Adaptive designs for dose escalation early phase studies

A key objective of Phase I dose escalation trials is to establish a recommended dose and/or schedule for an experimental drug or combination for further testing in Phase II.  They balance avoiding unnecessary exposure of patients to subtherapeutic doses with maintaining safety and rapid enrolment. 

Traditional “3+3” designs and their variations are simple to implement, based upon pre-specified rules to guide how to react to accumulating data but lack firm statistical foundation.  These types of designs only “memorise” the toxicities in the previous step of dose-escalation and do not take into consideration cumulative toxicities. As a result, a large proportion of patients may receive low, non-effective doses and the estimated maximum tolerated dose (MTD), the highest dose at which a pre-specified proportion of patients experience a dose-limiting toxicity (DLT), may be inaccurate.  To overcome the uncertainty about a recommended dose for future studies and slow dose escalation, model-based Bayesian adaptive designs have been developed:  

  • The target toxicity at the recommended dose for future studies would be explicitly defined by seeking a suitable quantile of the dose-response curve, such as the probability of toxicity at the target dose being 20%;
  • The prior guess of the target dose on the pre-assumed dose-response curve before the trial starts would form the starting dose;
  • The decision criteria, such as treating future patients at the current estimated MTD or minimising the variance of the dose-response model parameters, would then be used to identify the next dose after the model is updated to take consideration of all available data from the trial.
  • A set of safety constraints can be put in place to control the risk of overdosing the patients, for example pre-specifying a maximum dose increase.

An example of a model-based design in oncology trials is the Continuous Reassessment Method (CRM) (O’Quigley et al 1990). The CRM is based on a single parameter logistic regression dose-response model with an exponential prior.  The clinical team’s knowledge of the pre-clinical data for the drug, or clinical data with similar drugs informs the initial estimate of the slope of the dose-response curve and starting dose.  The decision for the next dose is based on a patient gain - the posterior distribution of the model parameters is updated after observing whether each patient has a DLT.  The dose for the next patient, or next cohort of patients, is chosen as the one with probability of toxicity closest to the target response.  In clinical practice the CRM is often modified to address escalating doses too rapidly: initial patients may be treated at the lowest dose level based upon traditional criteria, only increasing the dose by one pre-specified level at a time and treating cohorts of patients at the same dose.

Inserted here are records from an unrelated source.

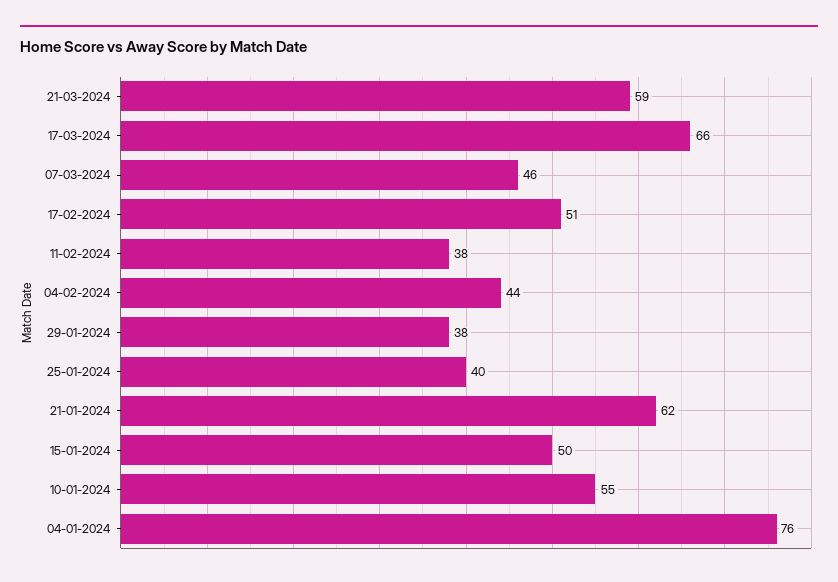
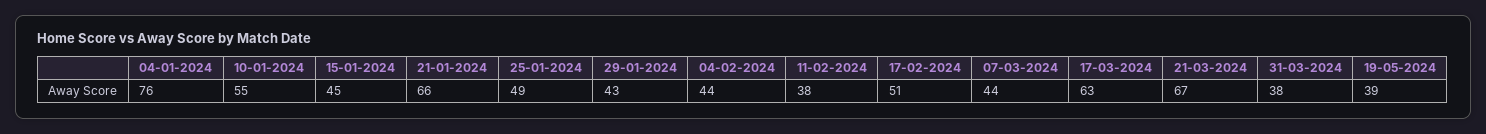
21-03-2024: 59 -> 67
17-03-2024: 66 -> 63
07-03-2024: 46 -> 44
29-01-2024: 38 -> 43
25-01-2024: 40 -> 49
21-01-2024: 62 -> 66
15-01-2024: 50 -> 45
31-03-2024: none -> 38
19-05-2024: none -> 39

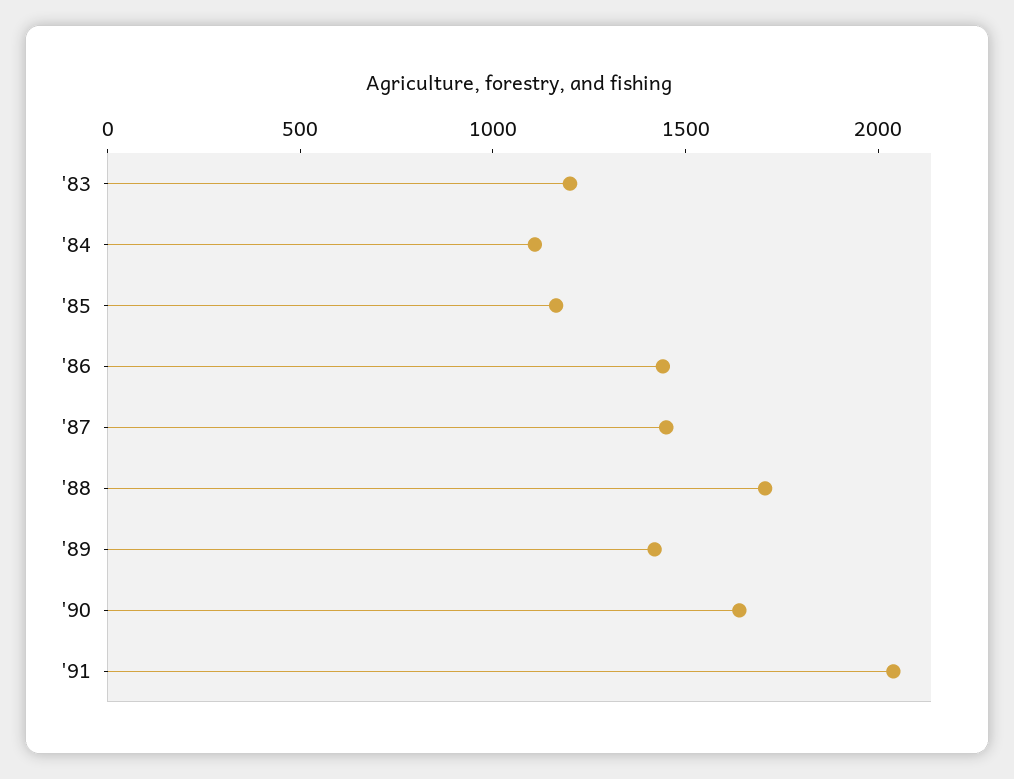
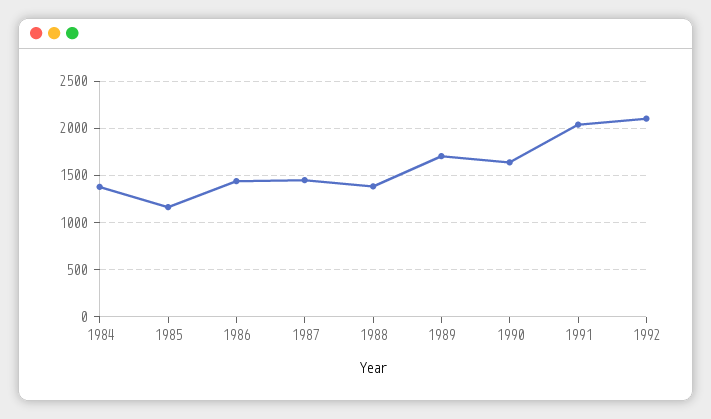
'83: 1200 -> none
'84: 1100 -> 1400
'88: 1700 -> 1400
'89: 1400 -> 1700
1992: none -> 2100

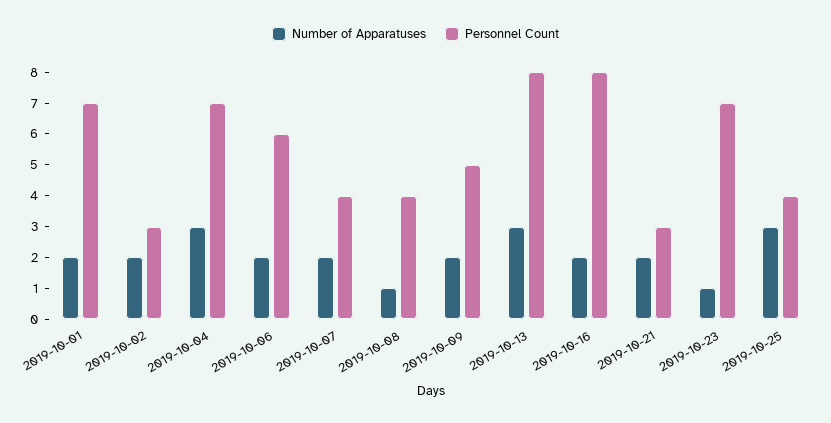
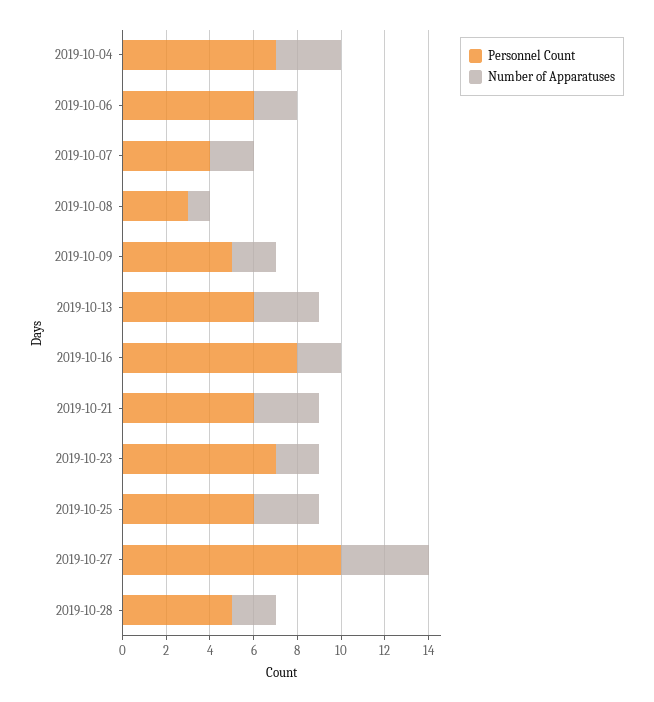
Number of Apparatuses, 2019-10-01: 2 -> none
Personnel Count, 2019-10-01: 7 -> none
Number of Apparatuses, 2019-10-02: 2 -> none
Personnel Count, 2019-10-02: 3 -> none
Personnel Count, 2019-10-08: 4 -> 3
Personnel Count, 2019-10-13: 8 -> 6
Number of Apparatuses, 2019-10-21: 2 -> 3
Personnel Count, 2019-10-21: 3 -> 6
Number of Apparatuses, 2019-10-23: 1 -> 2
Personnel Count, 2019-10-25: 4 -> 6
Personnel Count, 2019-10-27: none -> 10
Number of Apparatuses, 2019-10-27: none -> 4
Personnel Count, 2019-10-28: none -> 5
Number of Apparatuses, 2019-10-28: none -> 2

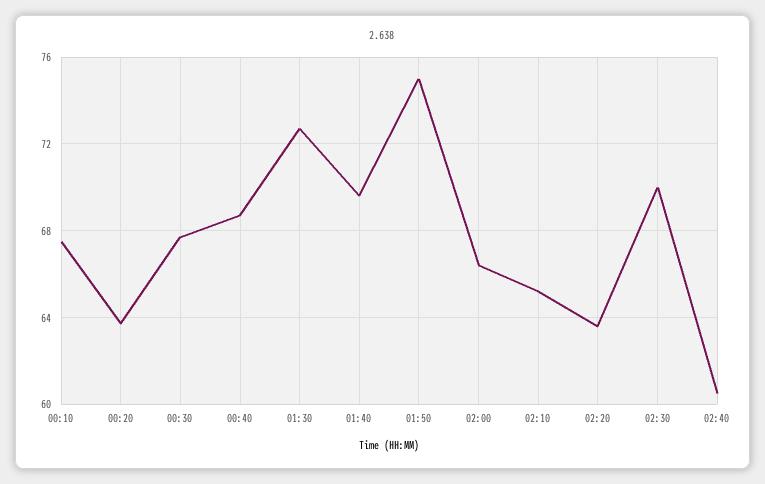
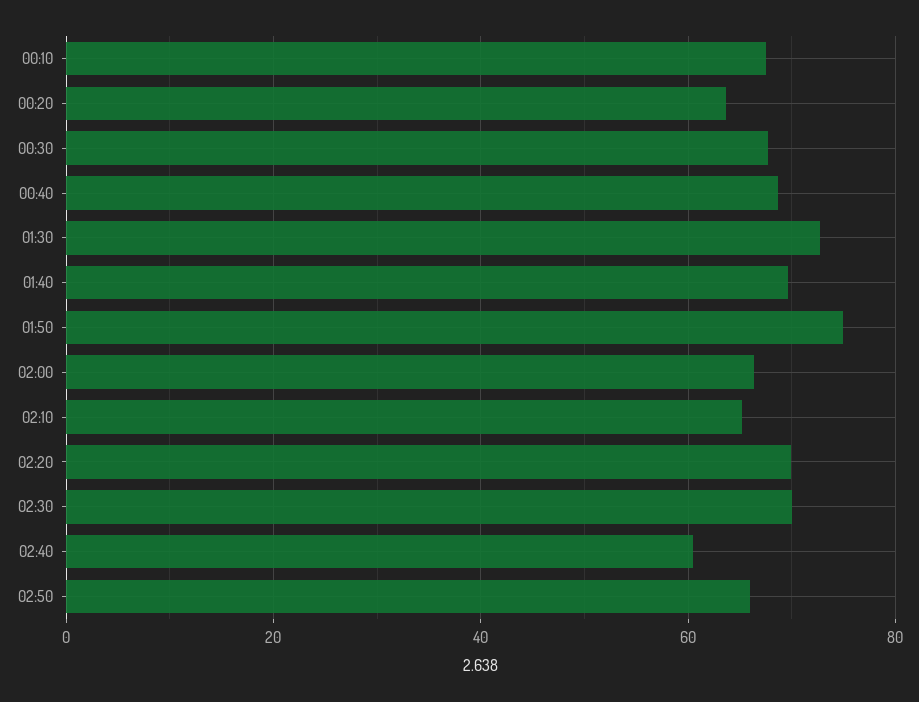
02:20: 63.5 -> 70
02:50: none -> 66

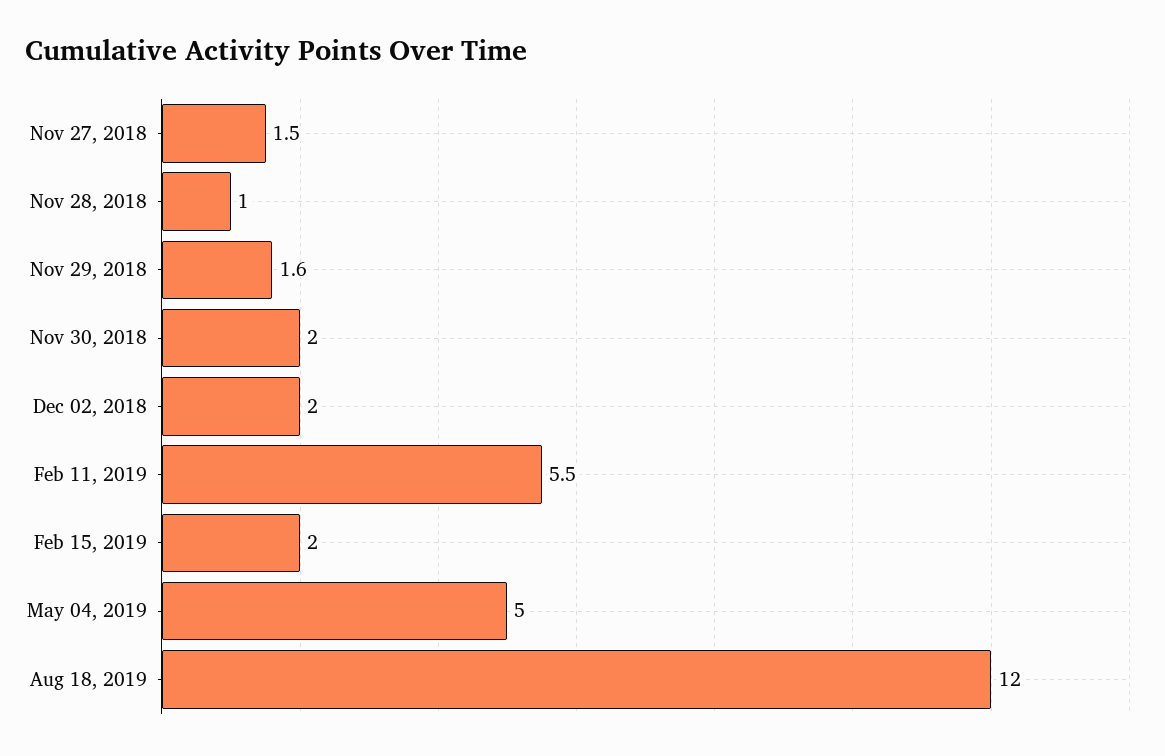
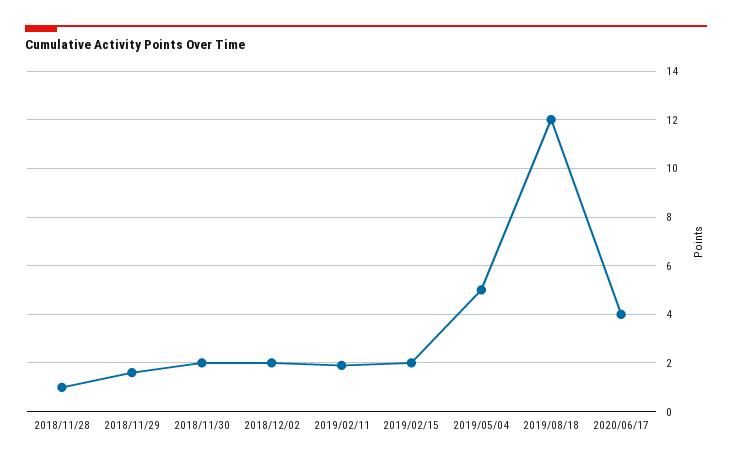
Nov 27, 2018: 1.5 -> none
Feb 11, 2019: 5.5 -> 2
2020/06/17: none -> 4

Extensions to the CRM model have been used, for example two parameters instead of the CRM’s one parameter model, so that the model will be more flexible in capturing the real dose-response curve.    A modified version of the CRM is the estimation with overdose control (EWOC) method.  This restricts the exposure of patients to likely toxic doses if the probability from the model of overdosing exceeds a pre-specified value e.g. 25%.  In this way EWOC identifies the MTD by the end of the study while formally limiting the number of patients exposed to toxic doses during the study. A further extension is using a mixed model rather than logistic regression so that dose-escalation can be implemented based on continuous responses, for example PK parameters.

The time-to-event CRM (TITECRM) incorporates time-to-event pattern of DLTs into the CRM model.  It weights each patient’s contribution to the model by the proportion of the time-period for observation of a DLT which each patient has completed.  For example, a patient who has completed half the follow-up period for DLT would contribute half the weight compared to a patient who has completed follow-up.  These weights can be varied, for example if DLTs are more likely to occur soon after the start of dosing then more weight can be given to the first weeks of observation.

There are now many model-based designs for dose finding which balance good statistical models and making use of all available data with flexibility of to handle practical considerations.  Setting up these designs does require time and expertise, but software to simulate trials and make decisions on an ongoing basis during a trial are readily available. Statisticians must partner with clinical teams at the design stage to choose the most appropriate design from the many designs on offer. Tailoring the trial design to the unique characteristic of the drug, combination, prior knowledge, and therapeutic indication should involve assessing whether the advantages of a model-based adaptive design may be beneficial for a trial.  In summary model-based designs:

  • Provide a better estimate of the MTD.
  • Allow more rapid progression through early dosing levels.
  • Offer flexibility – different cohort sizes can be used, different levels of toxicity targeted, and different stopping rules applied.
  • Overcome practical hurdles, for example limiting dose escalation steps.
  • Enable allocation to doses based both upon tolerability and efficacy and can be based upon binary or continuous responses.